Unmade is the conclusion to Sarah Rees Brennan’s Lynburn Legacy trilogy—Unspoken (2012), Untold (2013), and Unmade (2014)—and when it arrived through my letterbox I knew the time had come to catch up on the middle book. I’d been saving it since it came out, waiting for book three, because Unspoken ended on an emotionally brutal cliffhanger—and a stunning piece of setup for the next book. I didn’t want to wait a year on an even worse cliffhanger…

Untold and Unmade continue the story begun in Unspoken. The English country village of Sorry-in-the-Vale has a dark secret: its family of local gentry, the Lynburns, recently returned after some decades’ absence, are sorcerers. More than that, one of the Lynburns is a sorcerer who gains his power through blood and death and suffering, and the only people who seem to want to oppose him are Kami Glass (budding journalist) and her friends—friends whose relationships and lives are unravelling and becoming more complex by the day.
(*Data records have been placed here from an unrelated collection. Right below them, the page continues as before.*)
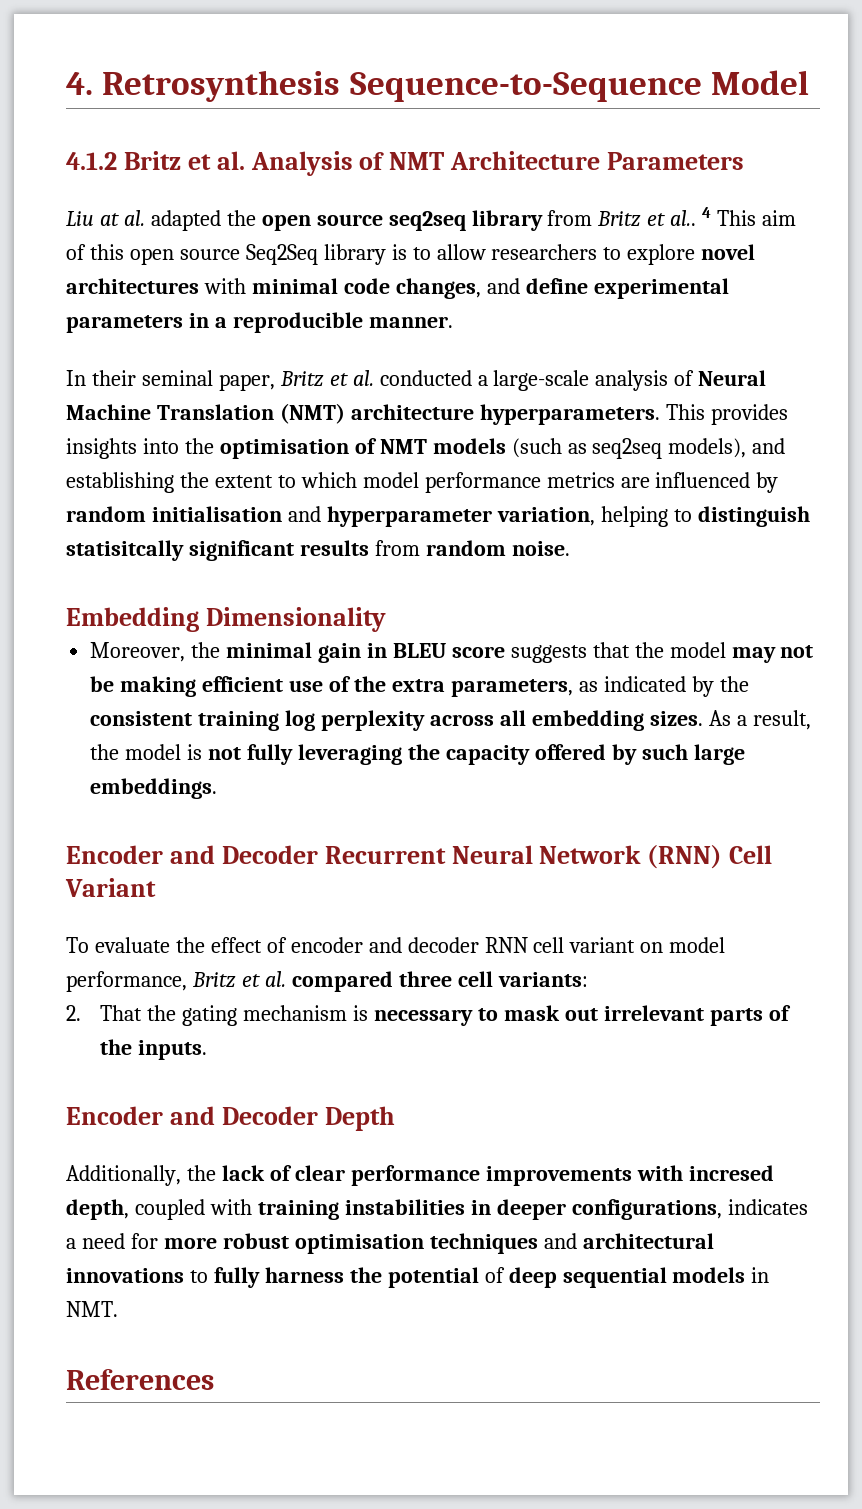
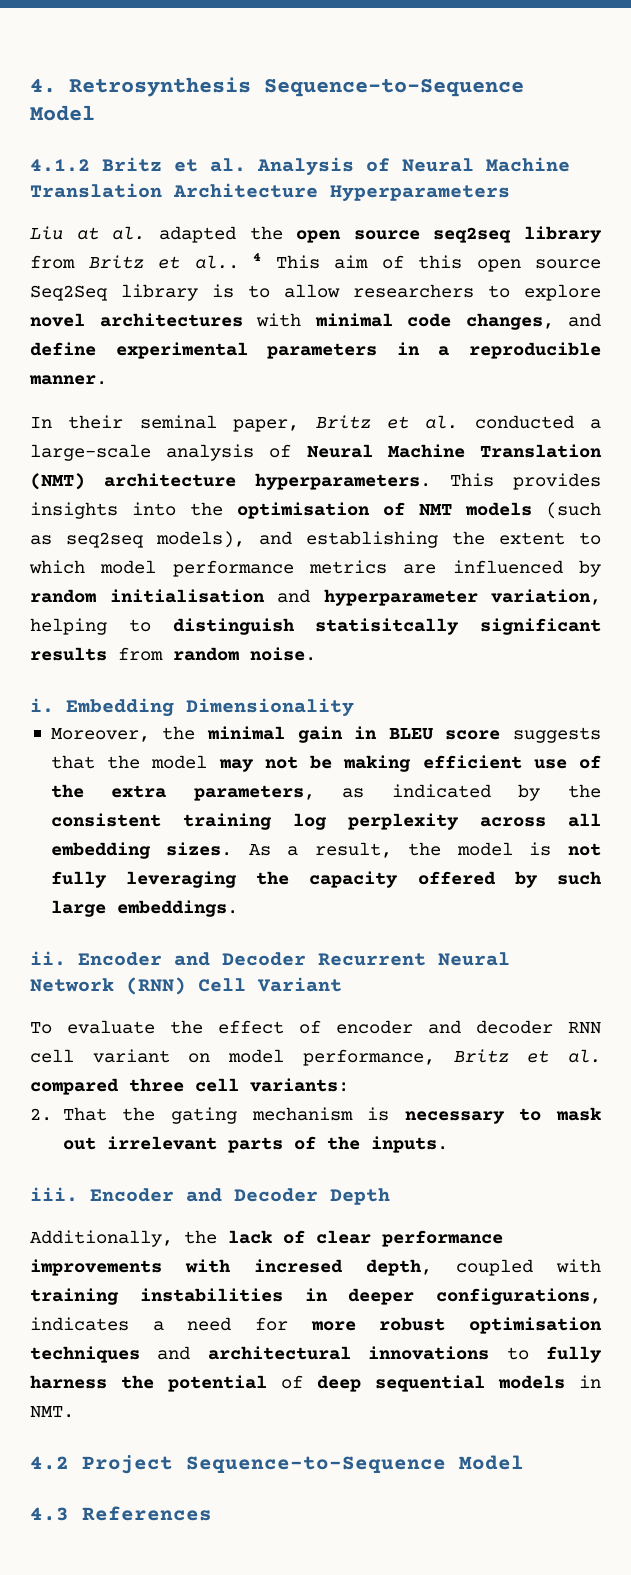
- 4.1.2 Britz et al. Analysis of NMT Architecture Parameters
+ 4.1.2 Britz et al. Analysis of Neural Machine Translation Architecture Hyperparameters
+ i.
+ ii.
+ iii.
- References
+ 4.2 Project Sequence-to-Sequence Model
+ 4.3 References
This is, on the whole, a fantastic trilogy, one that very much sticks its dismount. Full of real, human, messy relationships and friendships, implausibly good banter, and real heroism, I can recommend it wholeheartedly.

I can also wholeheartedly recommend Kaleidoscope, edited by Alisa Krasnostein and Julia Rios. This anthology came into being as the result of a fundraising campaign to create a collection of Young Adult SFF stories featuring diverse protagonists, and it more than fulfils that mandate. The quality is consistently high: two of the stories, of twenty, end on what for me feel like weak notes but which I can see would be open to different readings, while several—like Amal El-Mohtar’s “The Truth About Owls” and Alena McNamara’s “The Day The God Died”—are stories I keep returning to since I’ve read them, to consider them again and again.
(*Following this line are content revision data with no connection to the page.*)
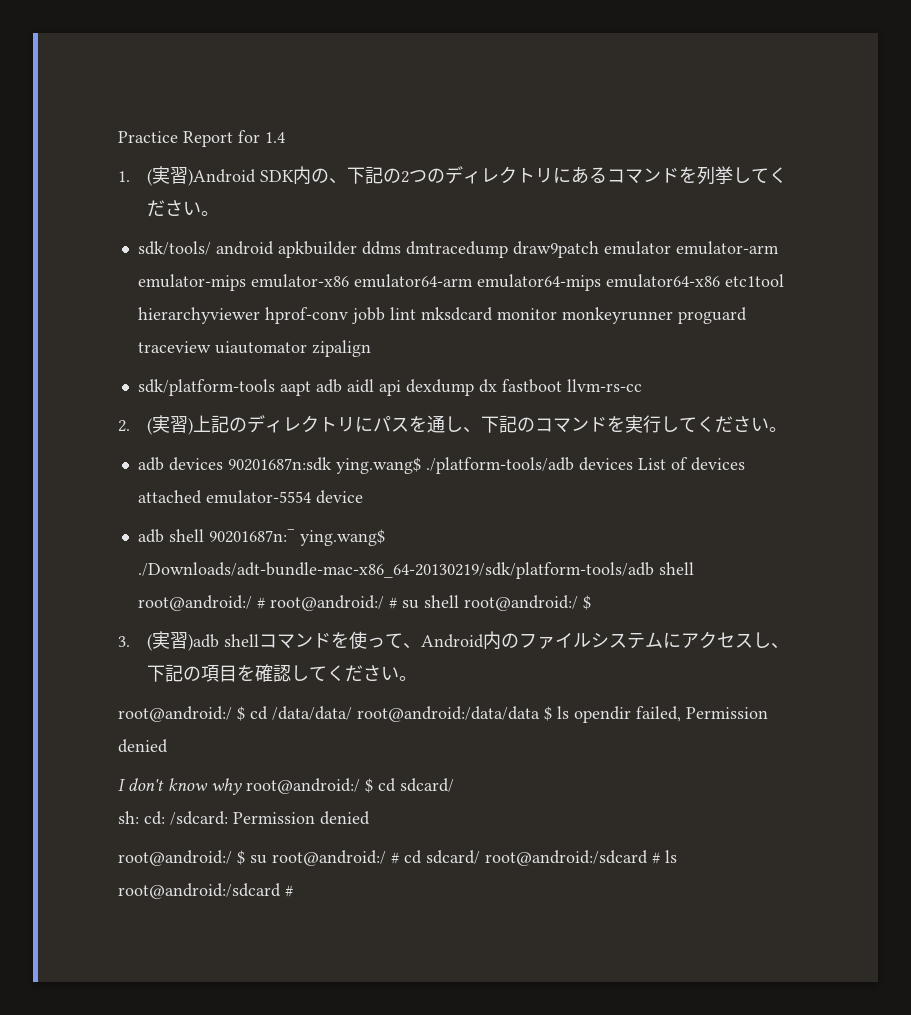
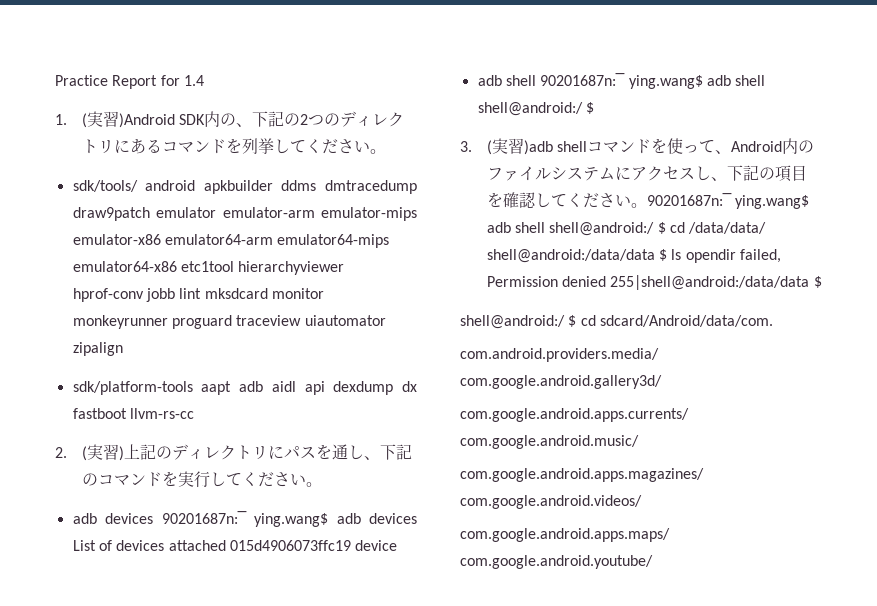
- adb devices 90201687n:sdk ying.wang$ ./platform-tools/adb devices List of devices attached emulator-5554 device
+ adb devices 90201687n:‾ ying.wang$ adb devices List of devices attached 015d4906073ffc19 device
- adb shell 90201687n:‾ ying.wang$ ./Downloads/adt-bundle-mac-x86_64-20130219/sdk/platform-tools/adb shell root@android:/ # root@android:/ # su shell root@android:/ $
+ adb shell 90201687n:‾ ying.wang$ adb shell shell@android:/ $
- 3. (実習)adb shellコマンドを使って、Android内のファイルシステムにアクセスし、下記の項目を確認してください。
- root@android:/ $ cd /data/data/ root@android:/data/data $ ls opendir failed, Permission denied
- I don't know why root@android:/ $ cd sdcard/
- sh: cd: /sdcard: Permission denied
- root@android:/ $ su root@android:/ # cd sdcard/ root@android:/sdcard # ls root@android:/sdcard #
+ 3. (実習)adb shellコマンドを使って、Android内のファイルシステムにアクセスし、下記の項目を確認してください。90201687n:‾ ying.wang$ adb shell shell@android:/ $ cd /data/data/ shell@android:/data/data $ ls opendir failed, Permission denied 255|shell@android:/data/data $
+ shell@android:/ $ cd sdcard/Android/data/com.
+ com.android.providers.media/ com.google.android.gallery3d/
+ com.google.android.apps.currents/ com.google.android.music/
+ com.google.android.apps.magazines/ com.google.android.videos/
+ com.google.android.apps.maps/ com.google.android.youtube/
The last book I want to draw to your attention is a book I wish I’d been able to enjoy more while reading it: Rebecca Levene’s Smiler’s Fair. In terms of worldbuilding, it has an interesting set-up for the start of a fantasy series, and its characters are novel variants on types that crop up with reasonable frequency in the epic fantasy subgenre: the solitary warrior, the knowledgeable wizard, the village boy with a destiny, and so on. But three-quarters of the novel seems rather more like prologue than progress: it is only rather late in the narrative, as these things go, that there is any sense of things coming together towards an intended goal, thematic argument, or arc. Smiler’s Fair is heavy on the male characters, light on the female ones with significant page time, and in general it seems fairly conservative as genre epic fantasy qua epic fantasy. I may be a demanding reader, when it comes to epic. (Justin Landon liked it rather more, for a different take on the matter.) Has anyone else read Smiler’s Fair and has thoughts they’d like to share?

What exciting new books are you folks reading?